You’re right about the ARP. It’s not mandatory to do an ARP operation, it’s just a useful to perform MAC learning. I guess I’m used to applying IP addresses to the test end-points. If you statically map MACs to ports, or sent traffic from DMAC in the opposite direction you can also perform MAC learning.
However you still have a snake-test challenge even if you bypass MAC ageing and move to static MAC to port assignments. If everyone is in VLAN 1, which port would you map the testers DMAC to? If it’s only the testers Dest port, then you’re back to a 2 port switch test.
The instrument port is not enough, Can I test as L3(full mash) + L2(Snake)?
Not sure what you mean by ‘instrument port’ is not enough.Are you saying that the Snake test is not enough? It depends on what you’re trying to achieve (test requirements). An RFC2899 full mesh test is much more comprehensive.
Are you looking to do full-mesh and snake in parallel? I don’t see a huge benefit to be honest, unless you also run each of them separately. You get to claim you put the box under more stress, but if anything failed in the combined test you may have difficulty isolating the root cause.
Can you compare the snake test with PRBS.
How do they differ.
This is a good post.
I have one quick question: will Spirent send untagged or vlan1 traffic into the switch?
If Spirent sends untagged traffic, since port1 is in vlan1, so switch drops the traffic?
or if Spirent sends vlan1 tagged traffic, when this traffic comes out of port2 on to a physical loop to port3, port3 should drop the packet as it is configured with vlan3?

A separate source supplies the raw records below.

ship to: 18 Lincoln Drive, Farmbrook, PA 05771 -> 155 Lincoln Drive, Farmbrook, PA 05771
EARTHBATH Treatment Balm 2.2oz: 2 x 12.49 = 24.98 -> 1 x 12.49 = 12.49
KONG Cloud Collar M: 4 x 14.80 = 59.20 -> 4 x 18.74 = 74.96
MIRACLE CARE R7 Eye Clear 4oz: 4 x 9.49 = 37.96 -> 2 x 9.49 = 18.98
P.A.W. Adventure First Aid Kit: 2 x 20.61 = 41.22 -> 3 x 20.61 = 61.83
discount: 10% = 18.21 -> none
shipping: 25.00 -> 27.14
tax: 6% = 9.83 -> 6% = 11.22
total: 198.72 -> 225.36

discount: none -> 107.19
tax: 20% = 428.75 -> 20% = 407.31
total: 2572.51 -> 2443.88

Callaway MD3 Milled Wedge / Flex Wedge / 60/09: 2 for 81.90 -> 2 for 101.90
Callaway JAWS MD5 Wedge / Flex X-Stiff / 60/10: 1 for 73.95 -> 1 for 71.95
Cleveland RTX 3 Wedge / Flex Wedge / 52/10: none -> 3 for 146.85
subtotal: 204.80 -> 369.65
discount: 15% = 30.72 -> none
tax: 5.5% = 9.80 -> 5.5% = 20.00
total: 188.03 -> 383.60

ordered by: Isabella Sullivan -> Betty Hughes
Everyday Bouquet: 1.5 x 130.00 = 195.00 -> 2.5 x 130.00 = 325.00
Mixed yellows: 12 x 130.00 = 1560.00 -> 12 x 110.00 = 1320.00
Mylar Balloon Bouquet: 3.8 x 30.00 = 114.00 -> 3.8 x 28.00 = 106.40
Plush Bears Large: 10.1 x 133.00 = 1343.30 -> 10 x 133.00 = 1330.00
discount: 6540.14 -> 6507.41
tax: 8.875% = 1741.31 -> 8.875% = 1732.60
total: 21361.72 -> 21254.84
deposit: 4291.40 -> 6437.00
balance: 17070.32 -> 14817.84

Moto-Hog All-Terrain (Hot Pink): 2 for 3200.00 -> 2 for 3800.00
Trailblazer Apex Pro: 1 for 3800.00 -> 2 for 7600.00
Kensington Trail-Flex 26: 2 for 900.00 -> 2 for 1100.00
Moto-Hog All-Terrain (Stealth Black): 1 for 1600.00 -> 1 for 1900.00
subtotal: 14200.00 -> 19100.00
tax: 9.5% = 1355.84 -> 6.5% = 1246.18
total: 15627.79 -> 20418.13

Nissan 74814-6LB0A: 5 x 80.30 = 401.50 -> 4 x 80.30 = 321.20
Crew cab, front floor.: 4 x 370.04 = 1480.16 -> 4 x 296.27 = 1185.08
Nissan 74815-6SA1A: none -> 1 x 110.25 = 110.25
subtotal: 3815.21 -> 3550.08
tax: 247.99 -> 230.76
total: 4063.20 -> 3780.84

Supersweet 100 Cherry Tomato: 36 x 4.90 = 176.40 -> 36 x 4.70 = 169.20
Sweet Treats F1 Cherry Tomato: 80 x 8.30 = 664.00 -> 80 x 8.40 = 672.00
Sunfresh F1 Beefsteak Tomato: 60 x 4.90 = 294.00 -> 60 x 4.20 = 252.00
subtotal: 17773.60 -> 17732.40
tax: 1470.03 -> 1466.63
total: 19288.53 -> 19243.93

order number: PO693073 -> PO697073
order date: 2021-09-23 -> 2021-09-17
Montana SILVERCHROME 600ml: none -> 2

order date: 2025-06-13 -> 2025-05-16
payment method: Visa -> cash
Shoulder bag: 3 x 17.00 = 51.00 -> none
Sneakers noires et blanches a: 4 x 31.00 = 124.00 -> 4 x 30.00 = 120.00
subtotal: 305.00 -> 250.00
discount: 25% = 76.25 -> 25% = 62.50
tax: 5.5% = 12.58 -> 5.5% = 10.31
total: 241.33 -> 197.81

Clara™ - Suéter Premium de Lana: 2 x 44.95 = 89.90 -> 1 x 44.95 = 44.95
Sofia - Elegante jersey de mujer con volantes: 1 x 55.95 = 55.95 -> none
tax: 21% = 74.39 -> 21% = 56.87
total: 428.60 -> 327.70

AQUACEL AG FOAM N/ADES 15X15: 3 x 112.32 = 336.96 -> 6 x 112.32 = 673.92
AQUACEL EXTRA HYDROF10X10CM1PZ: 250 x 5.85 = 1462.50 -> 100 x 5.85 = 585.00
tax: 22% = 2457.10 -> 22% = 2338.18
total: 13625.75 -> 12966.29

Appreciate some insight into this..
Thanks in advance.
You would send untagged frames to port1. If vlan1 ties port1 and port2 together, then that frame remains untagged as it egresses port 2. Under the hood, vlan1 is most likely tagged to the frame on ingress to port1 along with other meta-data, but this is internal-only and stripped from the frame before egress.
If you really wanted to, you could configure Q-in-Q on the switch and send tagged frames to the switch. However I’m not sure that’s going to provide much benefit for a throughput test like this, unless you suspect that throughput would drop when switching tagged frames.
hi, how is it that different vlan can communicate with one another? i thought they are not supposed to? If that if so, why would patch cables allowed communication? Thank you.
You should note that an access port (trunk ports behave differently) is configured to belong to a VLAN. When a frame is received on a port, the switch looks up it’s config and decides that the port belongs to that VLAN.
It’s an an internal configuration check… the switch isn’t reading a ‘tag’ which tells it the vlan membership of the received frame.
The reverse is also true, assuming the VLAN allows a frame to be sent out a given access port, there is not tag attached.
The snake topology ‘hacks’ this behavior. So the frame could leave a given port belonging to VLAN_A but it is untagged, thus when it arrives on a port configured for VLAN_B then according to the switch config, that frame is ‘temporarily’ part of VLAN_B.
Hard to understand..yes. But if you understand this you ‘really’ understand VLANs.